(Data to use begins)
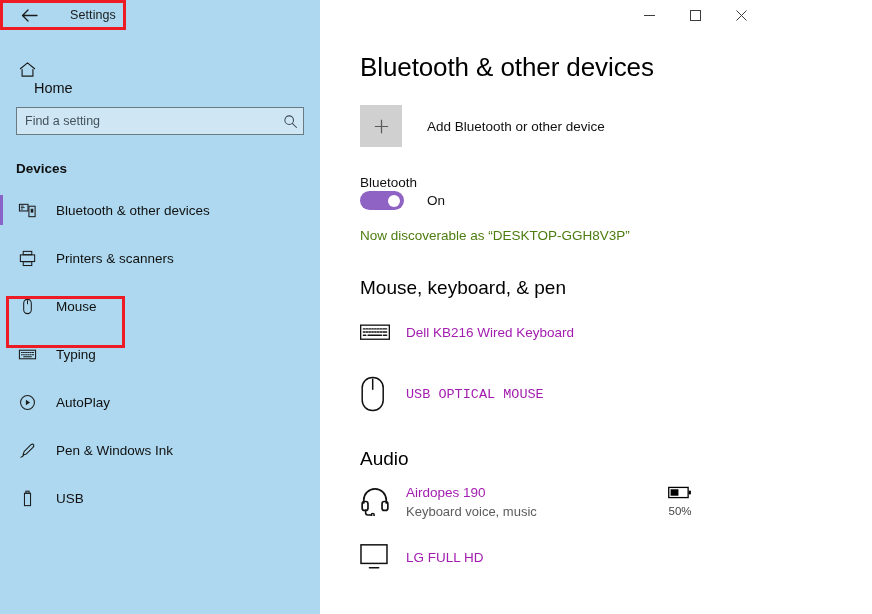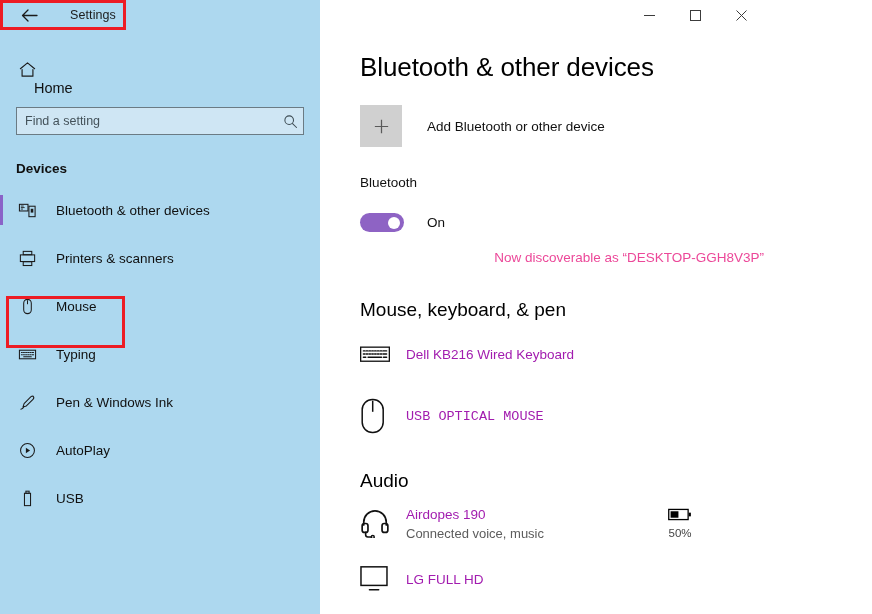--- a/index.html
+++ b/index.html
@@ -216,7 +216,7 @@
   .toggle-row {
     display: flex;
     align-items: center;
-    margin: 23px 0 0 40px;
+    margin: 1px 0 0 40px;
   }
   .toggle {
     width: 44px;

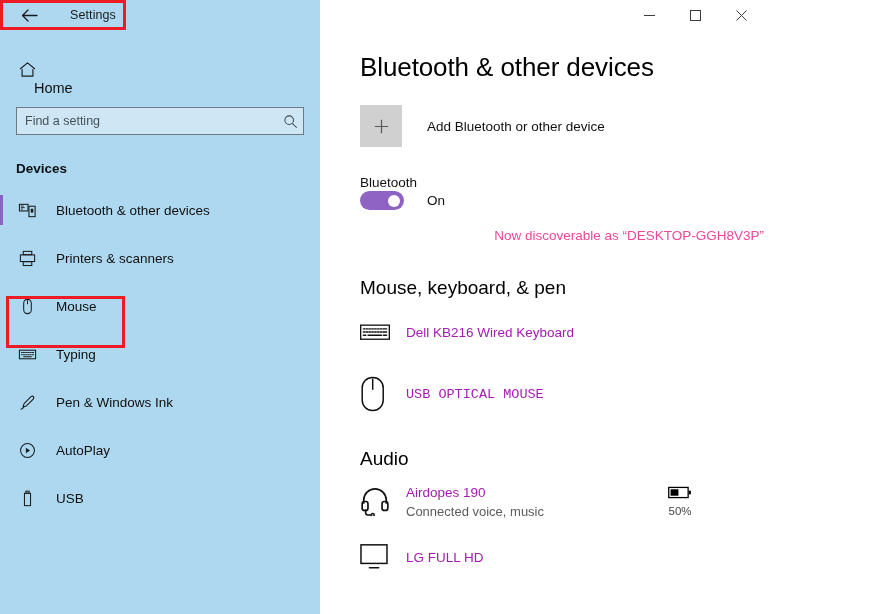--- a/index.html
+++ b/index.html
@@ -243,8 +243,7 @@
   .discoverable {
     margin: 18px 0 0 40px;
     font-size: 13.5px;
-    color: #ec4899;
-    text-align: right;
+    color: #4d7c0f;
   }
 
   .group-head {

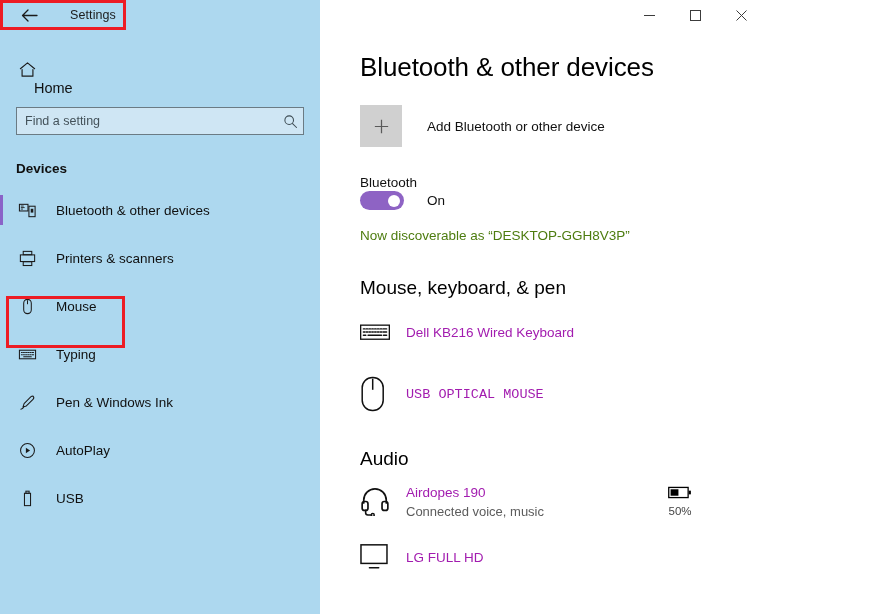--- a/index.html
+++ b/index.html
@@ -392,22 +392,22 @@
 
         <span class="ico">
           <svg width="19" height="19" viewBox="0 0 20 20" fill="none" aria-hidden="true">
+            <circle cx="10" cy="10" r="7.3" stroke="currentColor" stroke-width="1.1"></circle>
+            <path d="M8.3 7.1l4.4 2.9-4.4 2.9z" fill="currentColor"></path>
+          </svg>
+        </span>
+        <span class="lbl">AutoPlay</span>
+      </div>
+
+      <div class="nav-item">
+
+        <span class="ico">
+          <svg width="19" height="19" viewBox="0 0 20 20" fill="none" aria-hidden="true">
             <path d="M15.8 3.2c1 1 1 2.4 0 3.4l-7 7-3.6 1.2 1.2-3.6 7-7c1-1 1.4-1 2.4-1z" stroke="currentColor" stroke-width="1.1" stroke-linejoin="round"></path>
             <path d="M3 17c1.6-.4 2.6-1 3-2.4" stroke="currentColor" stroke-width="1.1" stroke-linecap="round"></path>
           </svg>
         </span>
         <span class="lbl">Pen &amp; Windows Ink</span>
-      </div>
-
-      <div class="nav-item">
-
-        <span class="ico">
-          <svg width="19" height="19" viewBox="0 0 20 20" fill="none" aria-hidden="true">
-            <circle cx="10" cy="10" r="7.3" stroke="currentColor" stroke-width="1.1"></circle>
-            <path d="M8.3 7.1l4.4 2.9-4.4 2.9z" fill="currentColor"></path>
-          </svg>
-        </span>
-        <span class="lbl">AutoPlay</span>
       </div>
 
       <div class="nav-item">

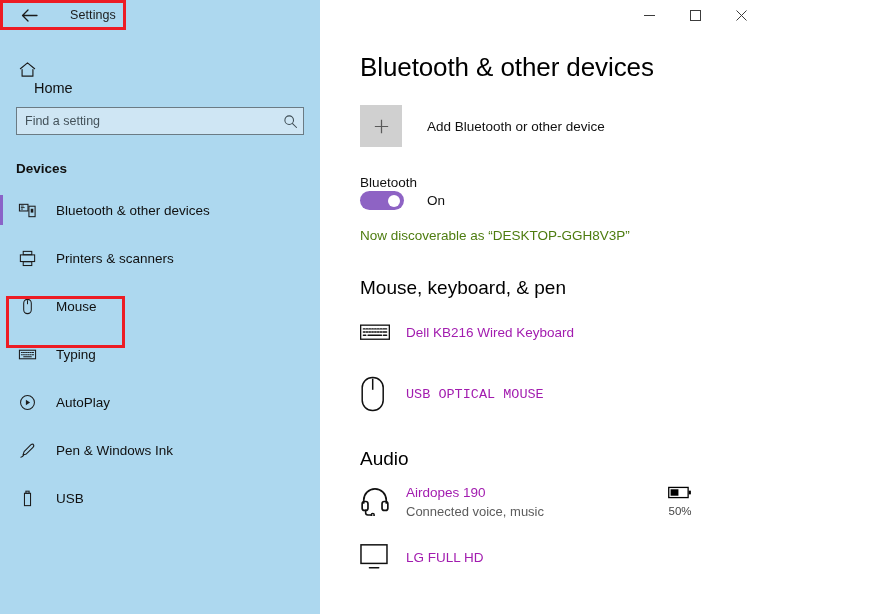--- a/index.html
+++ b/index.html
@@ -511,7 +511,7 @@
       </span>
       <span class="dev-text">
         <span class="dev-name">Airdopes 190</span>
-        <div class="dev-sub">Connected voice, music</div>
+        <div class="dev-sub">Keyboard voice, music</div>
       </span>
       <span class="dev-right">
         <span>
(Data to use ends)
• _What is required_
Word for word, write out the full listing, leaving the pictures aside.

• _Output for this task_
--- a/index.html
+++ b/index.html
@@ -216,7 +216,7 @@
   .toggle-row {
     display: flex;
     align-items: center;
-    margin: 23px 0 0 40px;
+    margin: 1px 0 0 40px;
   }
   .toggle {
     width: 44px;

--- a/index.html
+++ b/index.html
@@ -243,8 +243,7 @@
   .discoverable {
     margin: 18px 0 0 40px;
     font-size: 13.5px;
-    color: #ec4899;
-    text-align: right;
+    color: #4d7c0f;
   }
 
   .group-head {

--- a/index.html
+++ b/index.html
@@ -392,22 +392,22 @@
 
         <span class="ico">
           <svg width="19" height="19" viewBox="0 0 20 20" fill="none" aria-hidden="true">
+            <circle cx="10" cy="10" r="7.3" stroke="currentColor" stroke-width="1.1"></circle>
+            <path d="M8.3 7.1l4.4 2.9-4.4 2.9z" fill="currentColor"></path>
+          </svg>
+        </span>
+        <span class="lbl">AutoPlay</span>
+      </div>
+
+      <div class="nav-item">
+
+        <span class="ico">
+          <svg width="19" height="19" viewBox="0 0 20 20" fill="none" aria-hidden="true">
             <path d="M15.8 3.2c1 1 1 2.4 0 3.4l-7 7-3.6 1.2 1.2-3.6 7-7c1-1 1.4-1 2.4-1z" stroke="currentColor" stroke-width="1.1" stroke-linejoin="round"></path>
             <path d="M3 17c1.6-.4 2.6-1 3-2.4" stroke="currentColor" stroke-width="1.1" stroke-linecap="round"></path>
           </svg>
         </span>
         <span class="lbl">Pen &amp; Windows Ink</span>
-      </div>
-
-      <div class="nav-item">
-
-        <span class="ico">
-          <svg width="19" height="19" viewBox="0 0 20 20" fill="none" aria-hidden="true">
-            <circle cx="10" cy="10" r="7.3" stroke="currentColor" stroke-width="1.1"></circle>
-            <path d="M8.3 7.1l4.4 2.9-4.4 2.9z" fill="currentColor"></path>
-          </svg>
-        </span>
-        <span class="lbl">AutoPlay</span>
       </div>
 
       <div class="nav-item">

--- a/index.html
+++ b/index.html
@@ -511,7 +511,7 @@
       </span>
       <span class="dev-text">
         <span class="dev-name">Airdopes 190</span>
-        <div class="dev-sub">Connected voice, music</div>
+        <div class="dev-sub">Keyboard voice, music</div>
       </span>
       <span class="dev-right">
         <span>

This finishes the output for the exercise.